A few moments later two men stole noiselessly up the outside staircase of the house. Mila had begun to pray again, and did not hear them until they were under her window. She ran to the window, and seeing only the tops of their heads, as she was directly above them, she had no doubt that they were her brother and Magnani returning together. She hastily rearranged her lovely hair, which had fallen over her shoulders, and hurried to meet them. But as she passed into Michel's chamber, the outer door of that chamber opened, and she found herself face to face with Michel and a man who was fully a head shorter than Antonio Magnani.
The Piccinino, whose features were hidden by the hood of his cloak, hastily drew back and closed the door, saying: "You probably did not expect your mistress to-night, Michel.

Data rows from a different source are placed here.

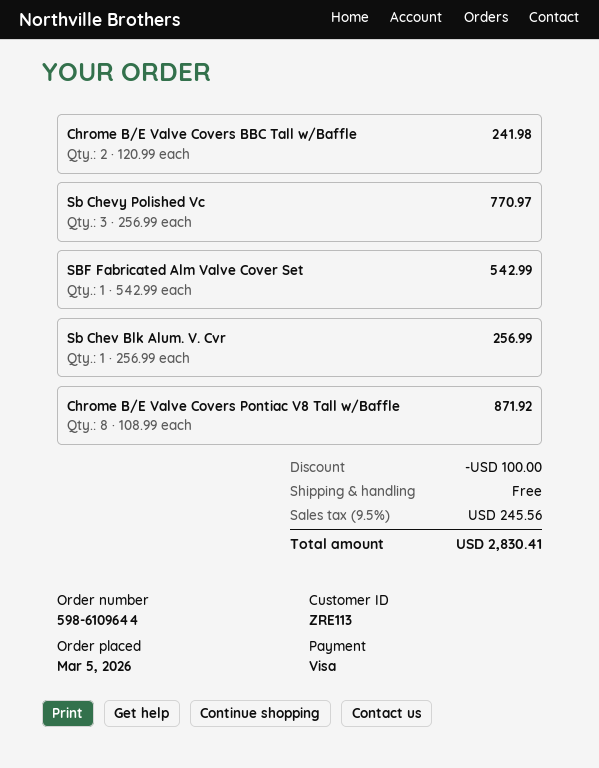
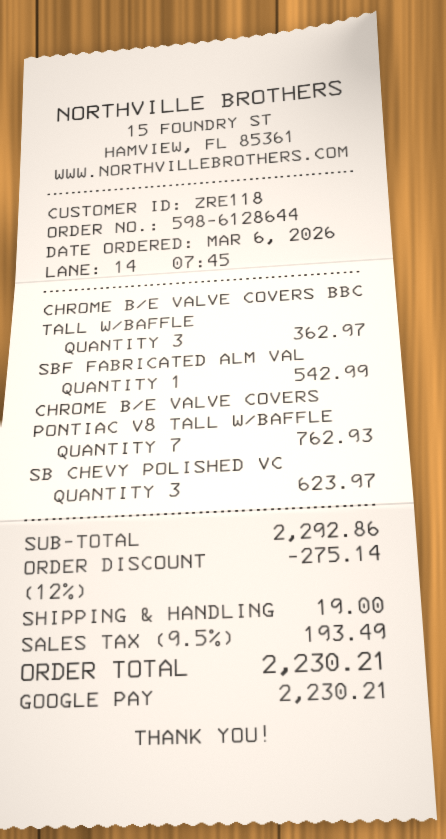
order number: 598-6109644 -> 598-6128644
order date: 2026-03-05 -> 2026-03-06
customer number: ZRE113 -> ZRE118
payment method: Visa -> Google Pay
Chrome B/E Valve Covers BBC Tall w/Baffle: 2 for 241.98 -> 3 for 362.97
Sb Chevy Polished Vc: 3 for 770.97 -> 3 for 623.97
Sb Chev Blk Alum. V. Cvr: 1 for 256.99 -> none
Chrome B/E Valve Covers Pontiac V8 Tall w/Baffle: 8 for 871.92 -> 7 for 762.93
discount: 100.00 -> 275.14
shipping: 0.00 -> 19.00
tax: 9.5% = 245.56 -> 9.5% = 193.49
total: 2830.41 -> 2230.21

Under any other circumstances it would give me great pleasure to see her, for she seemed to be as beautiful as the Madonna; but at this moment you will oblige me greatly if you can send her away without letting her see me."
"Have no fear," replied the young artist. "This woman is my sister, and I will send her back to her own room. Stay here a moment, behind the door."

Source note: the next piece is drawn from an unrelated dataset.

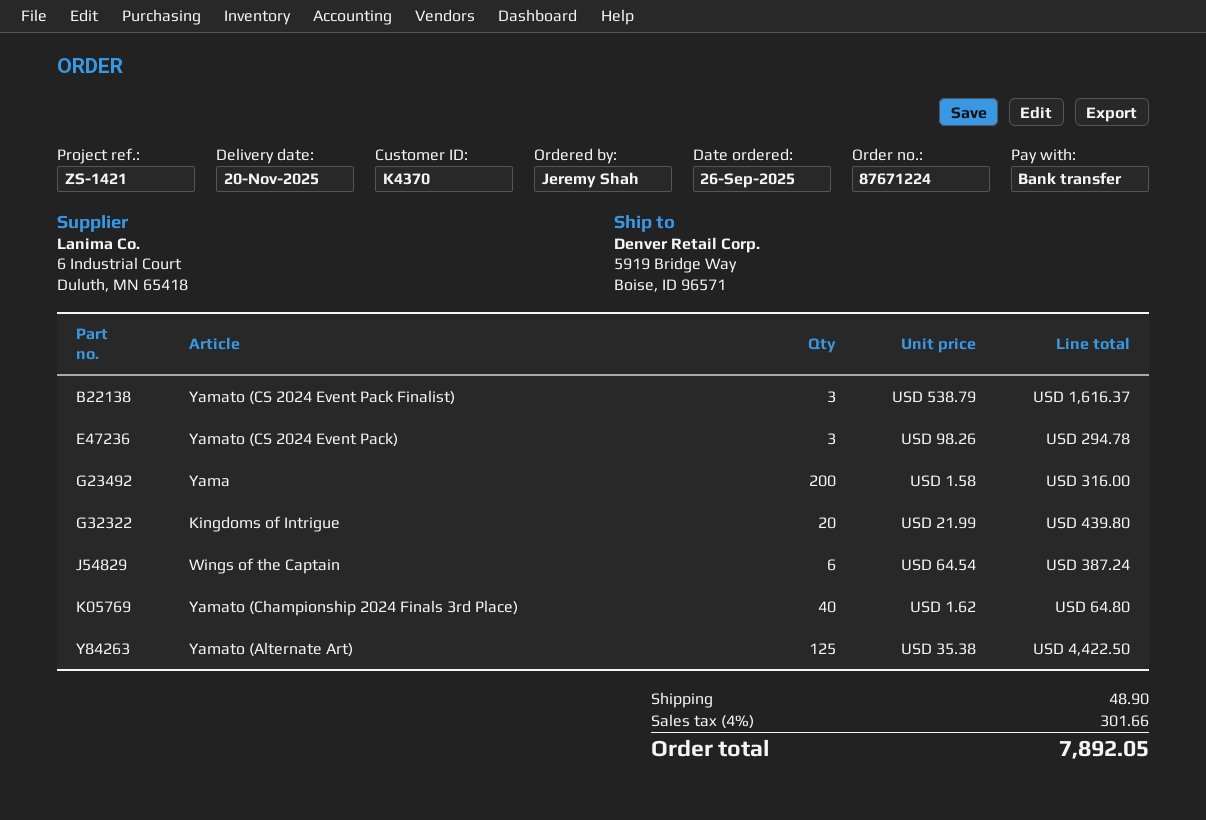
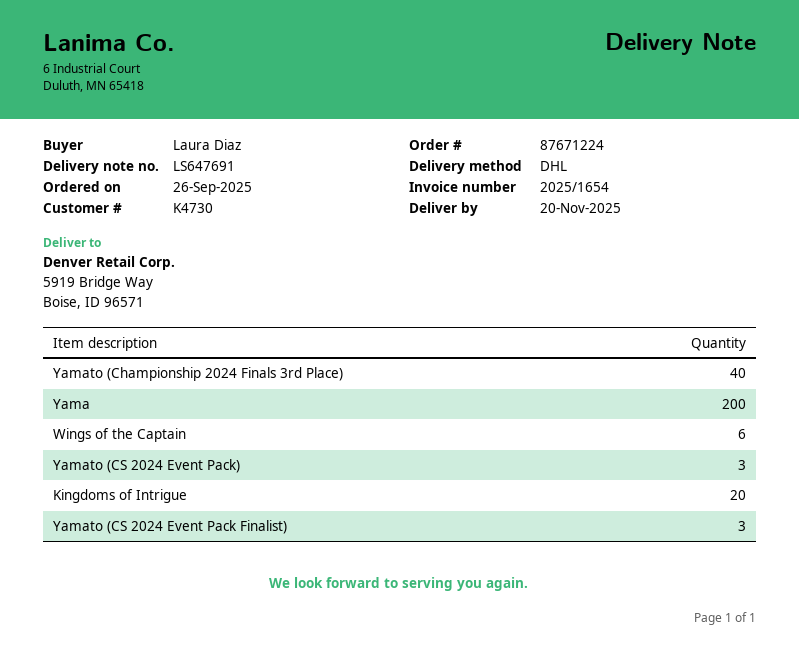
customer number: K4370 -> K4730
ordered by: Jeremy Shah -> Laura Diaz
Yamato (Alternate Art): 125 -> none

"Mila," he said, entering the room again and holding the door between his companion and himself, "you seem to have taken a mania for sitting up late like a night-bird. Go back to your own room, my dear love, I am not alone. One of father's apprentices has asked me to take him in, and I am going to share my bed with him. You must see that you shouldn't stay here another moment, unless you want to be seen with your hair and dress in disorder."

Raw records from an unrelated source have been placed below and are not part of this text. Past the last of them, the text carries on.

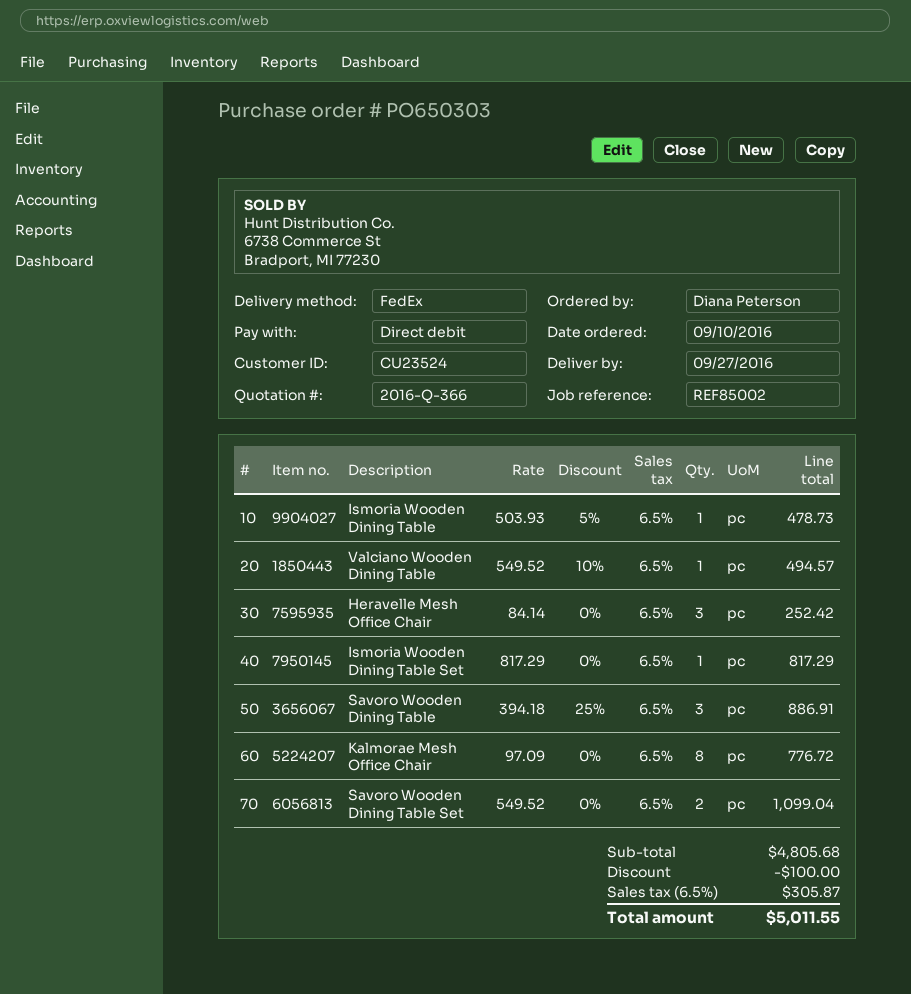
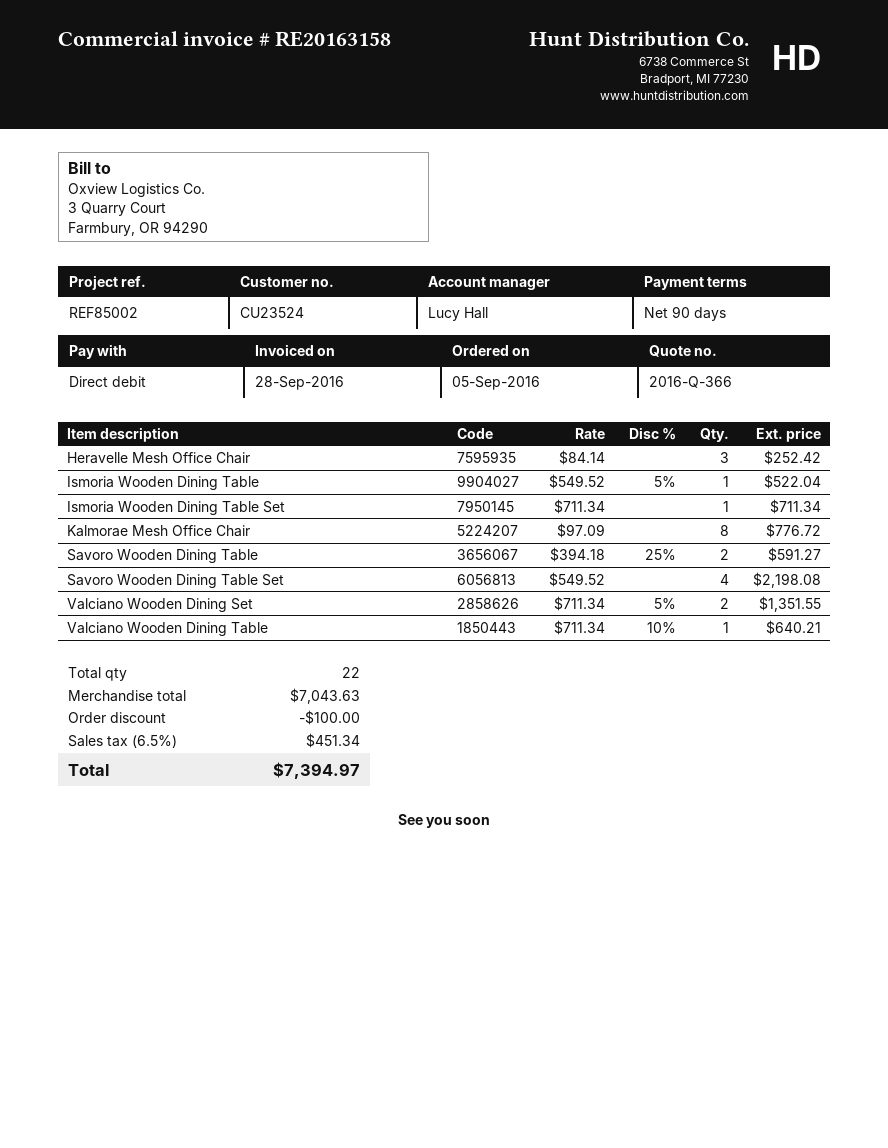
order date: 2016-09-10 -> 2016-09-05
Ismoria Wooden Dining Table: 1 x 503.93 - 5% = 478.73 -> 1 x 549.52 - 5% = 522.04
Valciano Wooden Dining Table: 1 x 549.52 - 10% = 494.57 -> 1 x 711.34 - 10% = 640.21
Ismoria Wooden Dining Table Set: 1 x 817.29 = 817.29 -> 1 x 711.34 = 711.34
Savoro Wooden Dining Table: 3 x 394.18 - 25% = 886.91 -> 2 x 394.18 - 25% = 591.27
Savoro Wooden Dining Table Set: 2 x 549.52 = 1099.04 -> 4 x 549.52 = 2198.08
Valciano Wooden Dining Set: none -> 2 x 711.34 - 5% = 1351.55
subtotal: 4805.68 -> 7043.63
tax: 6.5% = 305.87 -> 6.5% = 451.34
total: 5011.55 -> 7394.97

"I will go," said Mila; "but tell me first, Michel, whether Magnani came home with you?"
"What does it matter to you?" rejoined Michel, testily. Mila heaved a profound sigh, and returned to her room, where she threw herself on her bed, quite disheartened, but determined to pretend to be asleep, and to listen to everything that was said in the adjoining room. Perhaps something had happened to Magnani; her brother's abrupt manner seemed to her of evil augury.
As soon as the Piccinino found himself alone with Michel, he asked him to throw the bolts and to place a mattress from the bed against the thin warped door of the adjoining room, through which the light could be seen and their voices heard. When that was done, he asked him to make sure that his father was asleep, or, if he were still awake, to wish him good-night, so that the old man might not take it into his head to come upstairs. As he spoke, the bandit unceremoniously threw himself on Michel's bed, having first removed his rich doublet, and, covering his head with his cloak, seemed determined not to lose an instant in going to sleep.
Michel went downstairs as he was requested; but he was no sooner on the staircase than the young outlaw sprang to his feet as swiftly and lightly as a bird, threw the mattress aside, drew the bolt, and approached Mila's bed, beside which her little lamp was still burning.
Mila heard him come in; but she supposed that Michel had come to make sure that she was in bed. It did not occur to her that another could have the audacity to enter her room thus, and, like a child who is afraid of being scolded, she closed her eyes and lay perfectly still.